Why does it say "cpu cores : 3"
Seagate got sued and lost because Seagate's definition of "GB" (10^9) varied from Microsoft's definition of "GB" (2^30).
No modules are seen by the kernel, in fact, it's why Windows needed a patch also. If you knew anything about computer engineering and how addresses works, you would understand. It's the same thing for Atoms modules, they are seen at first as one virtual core containing two physical cores, or for Intel it can be 2 threads. The addressing is working like that, to send an instruction you need the address of the processor, which is the physical ID, then the module is seen as a core, and the core is seen a thread. That's how they adapted modules in Linux and Windows, by adapting the threading to the modules. It's getting technical from there, and you would have to know how a processor actually work, and how modules work. Like i said, the Intel Atoms have the same exact way to address the cores, by using the modules to dispatch to the cores, just like if it were threads. Just communicate with a Windows programmer and he will tell you there is no "agreement" of Windows seeing the module as a core. For addresses, it function the exact same way as threading. There's 4 addresses passed to direct the instructions to the core/thread you want. The format is Addr1->Addr2->Addr3. First is the logical processor, which is the socket, then there's the virtual processor, which can be a module or the core, then you have the physical processor, which can be a physical thread or a core. It's also why a core in a module, it can be AMD, Intel, SPARC, ARM, MIPS, it can't have a module with cores with hardware threads, because we would have to rethink the addressing entirely to include the 4th address, hence why Intel processors with cores in modules, don't have hyperthreading. That's how they made modules work, because the kernel don't make a distinction between a core or a thread, and is dispatching the load to the first address, with the second address and the third address. And yes, the kernel is software, and it's the thing controlling the hardware. Instead of ending up in a hardware thread, the instruction end up in a hardware core, the logical core (hyperthreading) is dispatching threads the EXACT same way a module is dispatching to the cores, but instead of ending up in a hardware thread, it ends up in a physical core.

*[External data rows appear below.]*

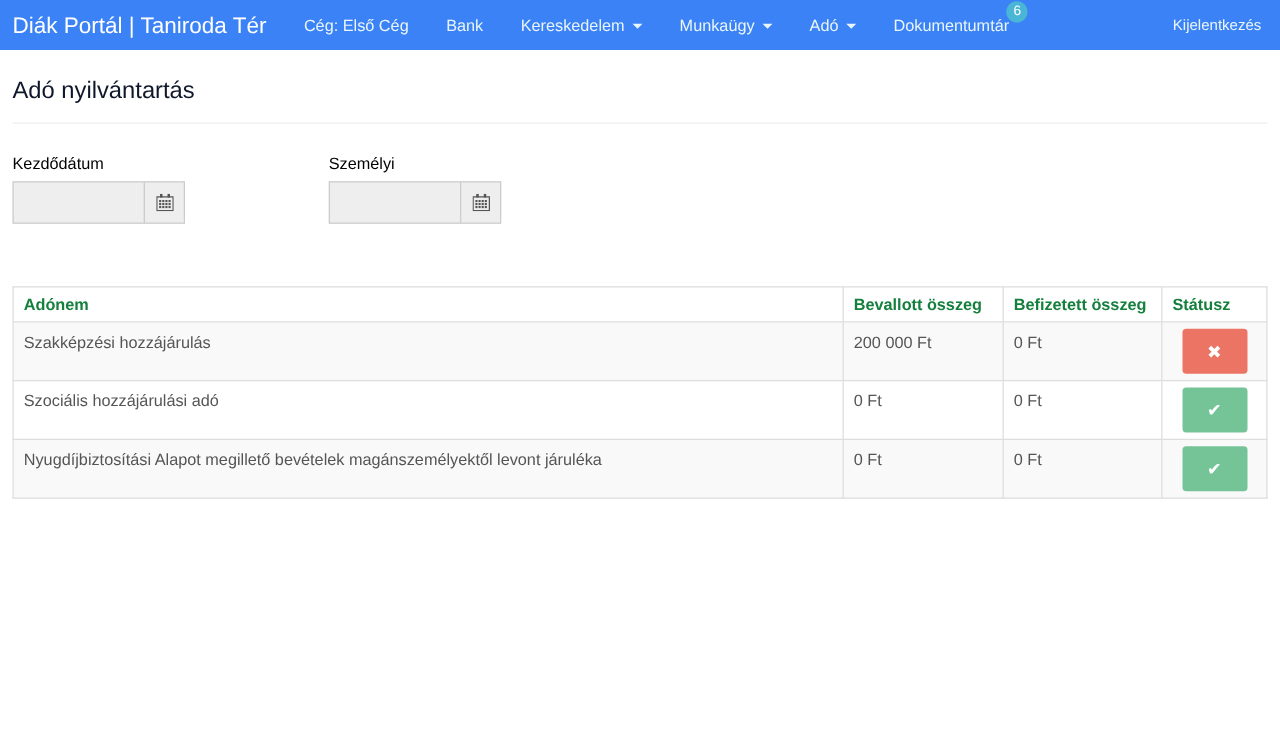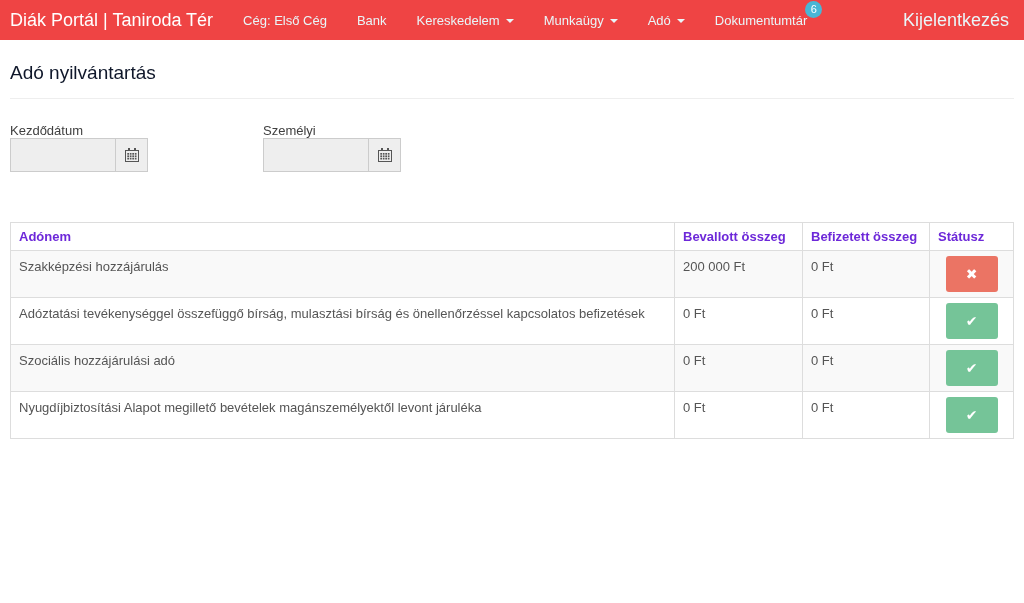--- a/index.html
+++ b/index.html
@@ -56,21 +56,21 @@
     border-radius: 50%;
     background: #49b6d5; 
     color: #fff;
     font-size: 11px;
     line-height: 17px;
     text-align: center;
   }
   .logout {
     margin-left: auto;
     color: #e9f6f9;
-    font-size: 18px;
+    font-size: 12px;
     text-decoration: none;
     cursor: pointer;
     text-align: right;
   }
 
   
   .container { padding: 0 10px; }
   .page-title {
     font-size: 19px;
     font-weight: 400;
@@ -79,21 +79,21 @@
   }
   hr.divider {
     border: none;
     border-top: 1px solid #eee;
     margin: 0 0 24px 0;
   }
 
   
   .filters { display: flex; margin-bottom: 50px; }
   .filter { margin-right: 115px; }
-  .filter label { display: block; color: #404040; }
+  .filter label { display: block; margin-bottom: 7px; color: #000000; }
   .input-group { display: flex; }
   .date-input {
     width: 106px;
     height: 34px;
     box-sizing: border-box;
     background: #eee;
     border: 1px solid #ccc;
     border-radius: 0;
     padding: 6px 10px;
     color: #555;
@@ -122,21 +122,21 @@
   .col-name { width: auto; }
   .col-declared { width: 128px; }
   .col-paid { width: 127px; }
   .col-status { width: 84px; }
   .tax-table th, .tax-table td {
     border: 1px solid #ddd;
     text-align: left;
     font-size: 13px;
   }
   .tax-table th {
-    color: #6d28d9;
+    color: #15803d;
     font-weight: bold;
     padding: 6px 8px;
   }
   .tax-table td {
     color: #555;
     padding: 8px;
     height: 47px;
     box-sizing: border-box;
     vertical-align: top;
   }
@@ -155,21 +155,21 @@
     cursor: pointer;
     display: inline-flex;
     align-items: center;
     justify-content: center;
   }
   .status-icon { font-size: 14px; line-height: 1; }
 </style>
 </head>
 <body>
 
-<header class="navbar" style="background: #ef4444;">
+<header class="navbar" style="background: #3b82f6;">
   <a class="brand">Diák Portál | Taniroda Tér</a>
   <nav class="nav-items" id="nav-items">
   <a class="nav-link"><span class="nav-label">Cég: Első Cég</span></a>
 
   <a class="nav-link"><span class="nav-label">Bank</span></a>
 
   <a class="nav-link"><span class="nav-label">Kereskedelem</span><span class="caret"></span></a>
 
   <a class="nav-link"><span class="nav-label">Munkaügy</span><span class="caret"></span></a>
 
@@ -263,49 +263,39 @@
     <td>Szakképzési hozzájárulás</td>
     <td>200 000 Ft</td>
     <td>0 Ft</td>
     <td class="status-cell">
       <button class="status-btn" style="background: rgb(235, 116, 100);">
               <span class="status-icon">✖</span>
             </button>
     </td>
   </tr>
 
+
   <tr>
-    <td>Adóztatási tevékenységgel összefüggő bírság, mulasztási bírság és önellenőrzéssel kapcsolatos befizetések</td>
+    <td>Szociális hozzájárulási adó</td>
     <td>0 Ft</td>
     <td>0 Ft</td>
     <td class="status-cell">
       <button class="status-btn" style="background: rgb(117, 196, 152);">
               <span class="status-icon">✔</span>
             </button>
     </td>
   </tr>
 
+
   <tr>
-    <td>Szociális hozzájárulási adó</td>
+    <td>Nyugdíjbiztosítási Alapot megillető bevételek magánszemélyektől levont járuléka</td>
     <td>0 Ft</td>
     <td>0 Ft</td>
     <td class="status-cell">
       <button class="status-btn" style="background: rgb(117, 196, 152);">
               <span class="status-icon">✔</span>
             </button>
     </td>
   </tr>
 
-
-  <tr>
-    <td>Nyugdíjbiztosítási Alapot megillető bevételek magánszemélyektől levont járuléka</td>
-    <td>0 Ft</td>
-    <td>0 Ft</td>
-    <td class="status-cell">
-      <button class="status-btn" style="background: rgb(117, 196, 152);">
-              <span class="status-icon">✔</span>
-            </button>
-    </td>
-  </tr>
-
 </tbody>
   </table>
 </main>
 
 </body></html>

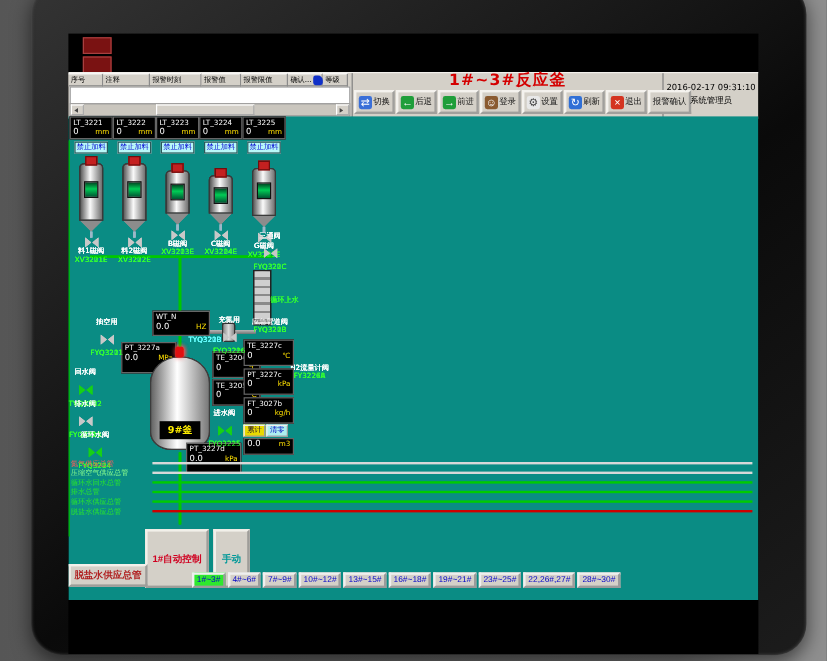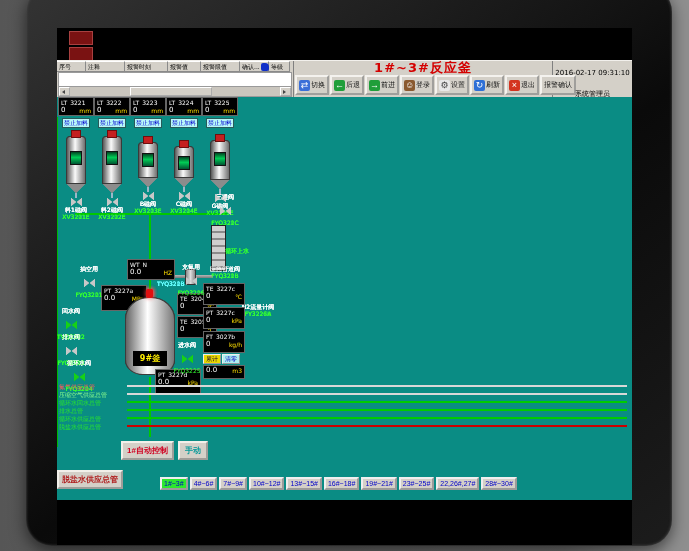--- a/index.html
+++ b/index.html
@@ -29,21 +29,21 @@
   .sb-a.r::before{border-left:3px solid #444;}
   .sb-t{width:80px;margin-left:60px;background:#d4d0c8;border:1px outset #fff;}
   .hcenter{position:relative;width:258px;height:37px;border-right:1px solid #808080;}
   .title{height:14px;line-height:14px;text-align:center;color:#d40000;font-size:13px;font-weight:bold;letter-spacing:1px;}
   .tbar{display:flex;gap:1px;padding:0 1px;height:22px;}
   .tb-btn{display:flex;align-items:center;gap:1px;padding:0 2px;height:20px;background:#d4d0c8;border:2px outset #f4f2ee;font-size:7px;color:#111;cursor:pointer;white-space:nowrap;}
   .tb-icon{display:inline-block;width:11px;height:11px;line-height:11px;text-align:center;font-size:9px;border-radius:2px;}
   .tb-icon:empty{display:none;}
   .hright{position:relative;flex:1;height:37px;text-align:center;}
   .dt{font-size:7px;color:#000;margin-top:8px;}
-  .usr{font-size:7px;color:#000;margin-top:12px;}
+  .usr{font-size:7px;color:#000;margin-top:2px;}
   
   .main{position:absolute;left:0;top:69px;width:575px;height:403px;background:#0a8c84;overflow:hidden;}
   .section{position:absolute;top:0;width:188px;height:403px;}
   .sec-vline{position:absolute;left:0;top:20px;width:1px;height:330px;background:#00b800;opacity:.7;}
   
   .tanks{position:absolute;left:2px;top:0;display:flex;gap:2px;}
   .tank-cell{width:34px;display:flex;flex-direction:column;align-items:center;position:relative;}
   .db{background:#000;border:1px solid #666;}
   .tank-db{width:34px;height:17px;}
   .dtag{font-size:6px;line-height:7px;color:#fff;padding:1px 2px 0;white-space:nowrap;overflow:hidden;}
@@ -104,21 +104,21 @@
   .valve{position:absolute;width:36px;text-align:center;cursor:pointer;}
   .valve:nth-of-type(1){left:14px;top:-18px;}
   .valve:nth-of-type(2){left:-4px;top:24px;}
   .valve:nth-of-type(3){left:-4px;top:50px;}
   .valve:nth-of-type(4){left:4px;top:76px;}
   .valve:nth-of-type(5){left:112px;top:58px;}
   .valve:nth-of-type(6){left:116px;top:-20px;}
   .valve:nth-of-type(2) .vicon,.valve:nth-of-type(4) .vicon,.valve:nth-of-type(5) .vicon{color:#17d117;}
   
   .ctl{position:absolute;left:64px;top:344px;display:flex;gap:4px;}
-  .ctl-auto{background:#d4d0c8;border:2px outset #f2f0ea;color:#d00020;font-size:8px;font-weight:bold;padding:2px 4px;cursor:pointer;white-space:nowrap;}
+  .ctl-auto{background:#d4d0c8;border:2px outset #f2f0ea;color:#d00020;font-size:8px;font-weight:bold;padding:17px 4px;cursor:pointer;white-space:nowrap;}
   .ctl-man{background:#d4d0c8;border:2px outset #f2f0ea;color:#009898;font-size:8px;font-weight:bold;padding:1px 5px;cursor:pointer;white-space:nowrap;}
   
   .mains{position:absolute;left:2px;top:285px;width:568px;}
   .main-row{display:flex;align-items:center;height:8px;gap:2px;}
   .main-label{width:66px;font-size:6px;line-height:7px;white-space:nowrap;}
   .main-line{flex:1;height:2px;}
   
   .voice-btn{position:absolute;left:0px;top:373px;background:#d4d0c8;border:2px outset #f2f0ea;color:#b02020;font-size:8px;font-weight:bold;padding:2px 3px;cursor:pointer;white-space:nowrap;}
   .nav{position:absolute;left:103px;top:380px;display:flex;gap:2px;}
   .nav-btn{border:2px outset #efefef;font-size:7px;color:#0000c8;padding:1px 2px;cursor:pointer;white-space:nowrap;}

So YES, modules are totally a hardware construct for the kernel, but so are also the cores. But no they are not invisible for the kernel, it's just the same thing for it, address1/2/3, that's it. The kernel is not asking the processor : "Hey, are you a core or a module?".
You remind me of the retards when hyperthreading got out, saying : "look, look, i have 8 processors", and we responded by : "no it's not processors, it's cores, and 4 of them go to the same core, but Windows see them as cores". And arguing eternally because they don't know anything of what they are talking about.
It's what we are trying to explain to you, it's working the EXACT same way as hyperthreading, but at the end, instead of having 8 "logical cores", alternating between two entries on the same physical core, it's going to a real physical core. Instead of using one thread to fill holes in the physical core by dispatching two threads in same time, it is a module dispatching two threads between two physical cores in same time in the module. It behave like hyperthreading, but it is not hyperthreading.